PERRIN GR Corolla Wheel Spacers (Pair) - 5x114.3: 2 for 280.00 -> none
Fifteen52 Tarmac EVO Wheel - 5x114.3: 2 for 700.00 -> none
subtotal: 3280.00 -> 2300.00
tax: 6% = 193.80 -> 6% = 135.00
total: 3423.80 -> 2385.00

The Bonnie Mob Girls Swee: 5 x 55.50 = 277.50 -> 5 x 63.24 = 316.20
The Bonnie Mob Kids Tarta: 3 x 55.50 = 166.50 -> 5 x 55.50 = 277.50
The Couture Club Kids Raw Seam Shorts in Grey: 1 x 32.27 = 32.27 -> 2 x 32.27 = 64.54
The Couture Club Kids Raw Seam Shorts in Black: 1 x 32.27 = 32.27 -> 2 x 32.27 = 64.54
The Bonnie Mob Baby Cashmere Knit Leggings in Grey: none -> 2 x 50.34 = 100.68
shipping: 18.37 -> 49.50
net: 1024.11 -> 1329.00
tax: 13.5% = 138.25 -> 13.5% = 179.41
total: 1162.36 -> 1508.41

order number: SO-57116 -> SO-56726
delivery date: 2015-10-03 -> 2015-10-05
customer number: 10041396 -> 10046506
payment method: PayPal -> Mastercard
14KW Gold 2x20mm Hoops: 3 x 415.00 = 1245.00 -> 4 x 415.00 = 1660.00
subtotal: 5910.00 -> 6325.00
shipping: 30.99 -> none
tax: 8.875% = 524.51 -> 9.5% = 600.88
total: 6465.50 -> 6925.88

────────────────

Your instructions: The records above should be given again in full, exactly as written.

Reply to the task:
PERRIN GR Corolla Wheel Spacers (Pair) - 5x114.3: 2 for 280.00 -> none
Fifteen52 Tarmac EVO Wheel - 5x114.3: 2 for 700.00 -> none
subtotal: 3280.00 -> 2300.00
tax: 6% = 193.80 -> 6% = 135.00
total: 3423.80 -> 2385.00

The Bonnie Mob Girls Swee: 5 x 55.50 = 277.50 -> 5 x 63.24 = 316.20
The Bonnie Mob Kids Tarta: 3 x 55.50 = 166.50 -> 5 x 55.50 = 277.50
The Couture Club Kids Raw Seam Shorts in Grey: 1 x 32.27 = 32.27 -> 2 x 32.27 = 64.54
The Couture Club Kids Raw Seam Shorts in Black: 1 x 32.27 = 32.27 -> 2 x 32.27 = 64.54
The Bonnie Mob Baby Cashmere Knit Leggings in Grey: none -> 2 x 50.34 = 100.68
shipping: 18.37 -> 49.50
net: 1024.11 -> 1329.00
tax: 13.5% = 138.25 -> 13.5% = 179.41
total: 1162.36 -> 1508.41

order number: SO-57116 -> SO-56726
delivery date: 2015-10-03 -> 2015-10-05
customer number: 10041396 -> 10046506
payment method: PayPal -> Mastercard
14KW Gold 2x20mm Hoops: 3 x 415.00 = 1245.00 -> 4 x 415.00 = 1660.00
subtotal: 5910.00 -> 6325.00
shipping: 30.99 -> none
tax: 8.875% = 524.51 -> 9.5% = 600.88
total: 6465.50 -> 6925.88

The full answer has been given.